Houston Chronicle

Suffering from cognitive issues, Tony Dorsett is touting ways to make the sport safer.

Cognitive issues mean ‘good days, bad days’ for Dallas great

- By Stephanie Kuzydym stephanie.kuzydym@chron.com twitter.com/stephkuzy

The ballroom went as quiet as a locker room during a halftime speech. Tony Dorsett looked down at the podium, staring at nothing. He had not prepared his remarks or for this moment in front of what most would deem the toughest football coaches in America.

Dorsett needed to think. He needed seconds to gather his words.

Then he choked up.

“I… I have children,” he said slowly. “I have daughters. Young daughters. And now, I’m a grandfathe­r. I have a grandson.”

Another long pause. “For a long time …”

Then Dorsett changed direction.

“Football is a great game,” he said. “If we make stupid decisions and we don’t make the right decisions, you’ll be in the situation like I am.”
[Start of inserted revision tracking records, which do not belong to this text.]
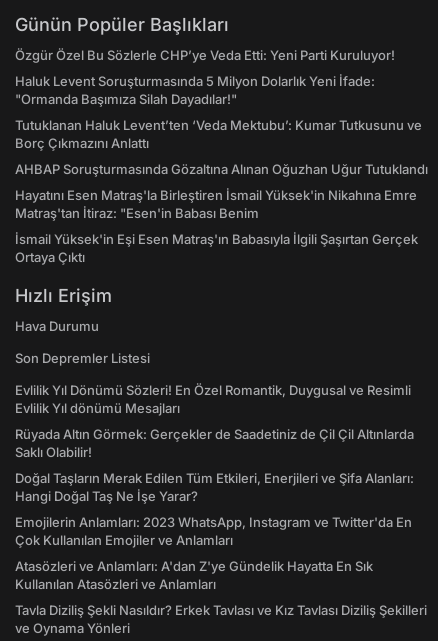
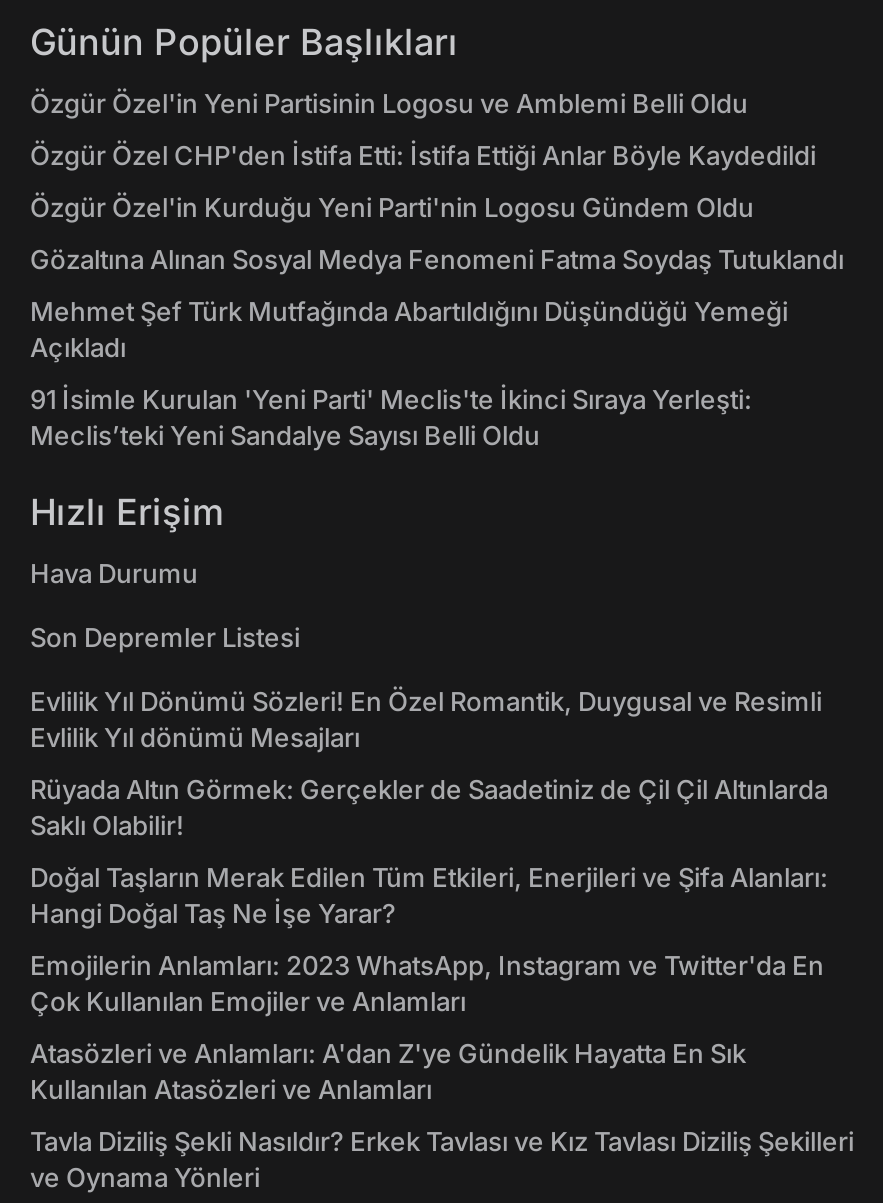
- Özgür Özel Bu Sözlerle CHP’ye Veda Etti: Yeni Parti Kuruluyor!
+ Özgür Özel'in Yeni Partisinin Logosu ve Amblemi Belli Oldu

- Haluk Levent Soruşturmasında 5 Milyon Dolarlık Yeni İfade:
- "Ormanda Başımıza Silah Dayadılar!"
+ Özgür Özel CHP'den İstifa Etti: İstifa Ettiği Anlar Böyle Kaydedildi

- Tutuklanan Haluk Levent’ten ‘Veda Mektubu’: Kumar Tutkusunu ve
- Borç Çıkmazını Anlattı
+ Özgür Özel'in Kurduğu Yeni Parti'nin Logosu Gündem Oldu

- AHBAP Soruşturmasında Gözaltına Alınan Oğuzhan Uğur Tutuklandı
+ Gözaltına Alınan Sosyal Medya Fenomeni Fatma Soydaş Tutuklandı

- Hayatını Esen Matraş'la Birleştiren İsmail Yüksek'in Nikahına Emre
- Matraş'tan İtiraz: "Esen'in Babası Benim
+ Mehmet Şef Türk Mutfağında Abartıldığını Düşündüğü Yemeği
+ Açıkladı

- İsmail Yüksek'in Eşi Esen Matraş'ın Babasıyla İlgili Şaşırtan Gerçek
- Ortaya Çıktı
+ 91 İsimle Kurulan 'Yeni Parti' Meclis'te İkinci Sıraya Yerleşti:
+ Meclis’teki Yeni Sandalye Sayısı Belli Oldu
That “situation” is one of the first diagnoses of chronic traumatic encephalop­athy in a living football player.

CTE detection debate

Individual­s with CTE experience cognitive difficulti­es resulting from repetitive brain trauma. Many neurosurge­ons contend it can’t be diagnosed in a living person but can be found only by slicing open a brain postmortem. But researcher­s at UCLA believe that through brain scans and clinical evaluation, they can detect CTE in a living player, and the Dallas Cowboys’ Hall of Fame running back and one-time Super Bowl champion displays all the symptoms.

Again and again Tuesday, Dorsett told attendees of the Texas High School Coaches Associatio­n Convention and Coaching School in the George R. Brown Center’s George Bush Ballroom that he has good days and bad. The good days are when he can remember the name of everyone in the room. The bad days are when he can’t remember a single place he’s visited in the last 20 years.

He feels embarrasse­d if, on one of those bad days, he walks into a room of his friends and can’t remember their names.

But the worst aspect of CTE, what takes him to his tipping point, is life involving his family.

Dorsett wipes his eyes and sniffles.

“I didn’t know what I was going to say today, guys,” he says, “and I didn’t expect to be doing this.”

This isn’t an act. Although Practice like Pros founder Terry O’Neil goes all over the country giving his speech on how to make football practices safer by reducing contact, the organizati­on usually includes a football player central to the location. Dorsett seemed the perfect man to talk, and he was.

One by one, coaches pulled out their phones, recording a motivation­al message they could replay to those they lead.

“I don’t know if I’m going to be able to walk my daughter down the aisle and know what the hell I’m doing,” Dorsett said. “I’m wondering if I’m going to get to see my grandson play football or play sports or do whatever he wants to do and if I can be there to support him and know what I’m doing.”

Dorsett, who as a Pitt senior won the 1976 Heisman Trophy, claims to have been knocked out cold at all levels of the game and that football badly affected his health. And speaking to the gathered coaches, he had the perfect audience.

“I just wanted to let you guys know that you as coaches have some responsibi­lity and you need to protect those guys,” he said. “I’m bad, but I’m not real bad. I have a lot of good days. I think I have a lot of good days ahead of me.”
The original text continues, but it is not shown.